Avalon as well as Tuesday Weld supported Bob Hope in a comedy, I‘ll Take Sweden (1965) for Edward Small. For AIP he teamed with Dwayne Hickman in a rip off of Some Like It Hot (1959), Ski Party (1965). That studio offered him the lead in a service comedy, Sergeant Deadhead (1965), playing another dual role. All this activity implied he was reluctant to appear in another “beach party“ film, so he allow Hickman play the lead in How to Stuff a Wild Bikini ( 1965 ), although Avalon had a cameo.
The box office performance of these last few films were disappointing – particularly Sergeant Deadhead, for which sequels had actually been intended. More popular was Dr. Goldfoot and the Bikini Machine (1965 ), a comedy with Vincent Price and also Hickman, for AIP. This resembled enough to justify a sequel, although Avalon did not appear, Fabian Forte taking over.
In January 1966, Avalon stated he no longer wanted to make beach films. “Even a seagull leaves the beach from time to time and I‘m getting a little sick of sand,“ he said.

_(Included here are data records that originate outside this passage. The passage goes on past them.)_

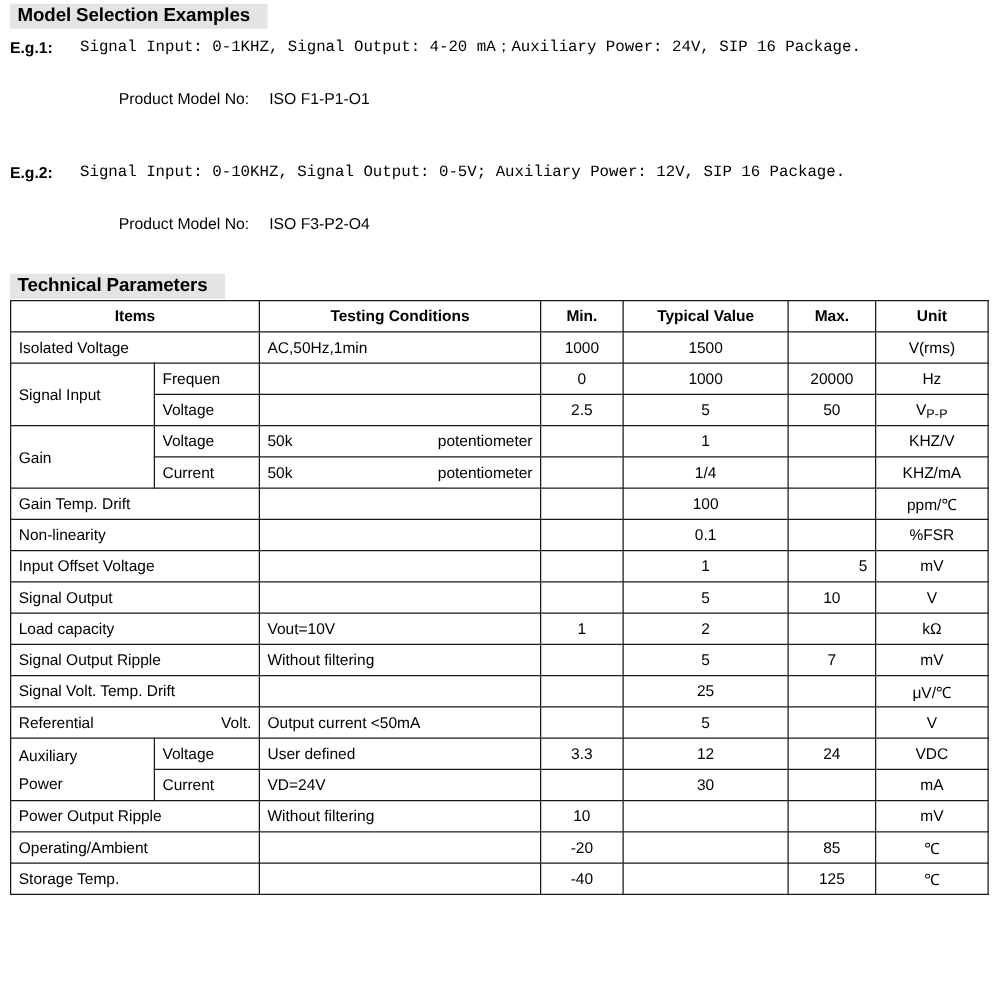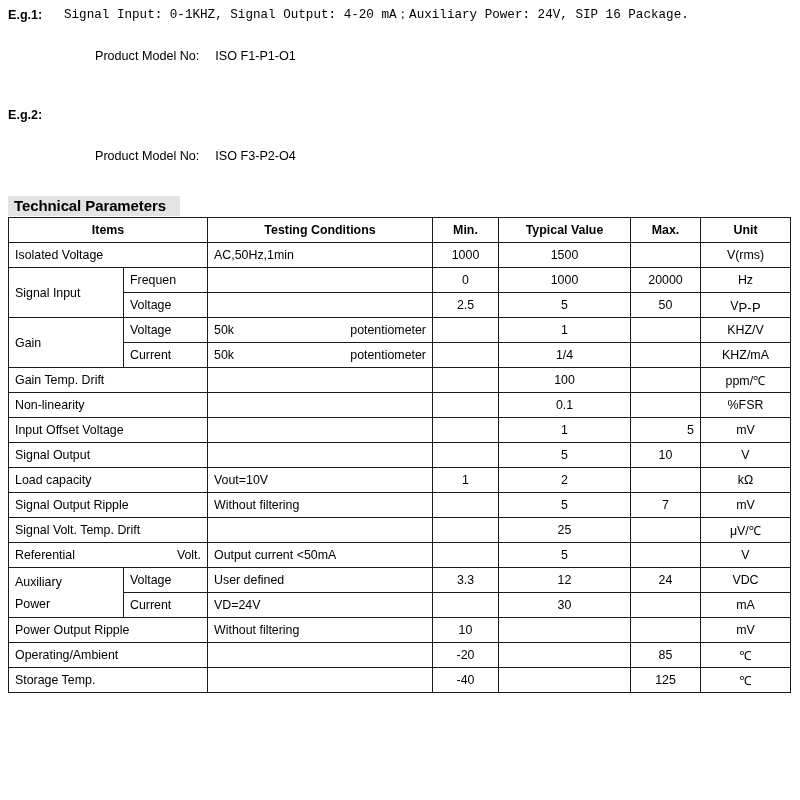--- a/index.html
+++ b/index.html
@@ -111,55 +111,59 @@
   .split {
     display: flex;
     justify-content: space-between;
     align-items: center;
     width: 100%;
   }
   .stack-2 {
     line-height: 22px;
   }
   .sub {
-    font-size: 13px;
+    font-size: 10px;
     vertical-align: baseline;
     position: relative;
     top: 2px;
     letter-spacing: 0.2px;
   }
   
   col.c-item1 { width: 115px; }
   col.c-item2 { width: 84px;  }
   col.c-cond  { width: 225px; }
   col.c-min   { width: 66px;  }
   col.c-typ   { width: 132px; }
   col.c-max   { width: 70px;  }
   col.c-unit  { width: 90px;  }
 </style>
 </head>
 <body>
 
 <div class="page">
 
+  <div class="heading-row" id="model-heading-row">
+    <span class="section-heading">Model Selection Examples</span>
+  </div>
 
   <div class="examples">
 
     <div class="eg-line">
       <span class="eg-label">E.g.1:</span>
       <span class="eg-text">Signal Input: 0-1KHZ, Signal Output: 4-20 mA；Auxiliary Power: 24V, SIP 16 Package.</span>
     </div>
     <div class="eg-model">
       <span class="mdl-label">Product Model No:</span><span class="mdl-value">ISO F1-P1-O1</span>
     </div>
 
     <div class="eg-gap"></div>
 
     <div class="eg-line">
       <span class="eg-label">E.g.2:</span>
+      <span class="eg-text">Signal Input: 0-10KHZ, Signal Output: 0-5V; Auxiliary Power: 12V, SIP 16 Package.</span>
     </div>
     <div class="eg-model">
       <span class="mdl-label">Product Model No:</span><span class="mdl-value">ISO F3-P2-O4</span>
     </div>
   </div>
 
   <div class="heading-row" id="tech-heading-row">
     <span class="section-heading">Technical Parameters</span>
   </div>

AIP searched for a new formula for Avalon, and cast him as a stock car driver in Fireball 500 (1966), along with Fabian as well as Funicello, for director William Asher. It was a medium success, and also resulted in other AIP stock car films, though none with Avalon.
For Harry Alan Towers he played the lead in The Million Eyes of Sumuru (1967 ), and had a great part in Skidoo(1968), a comedy from Otto Preminger. In England he was in The Haunted House of Horror (1968) for AIP.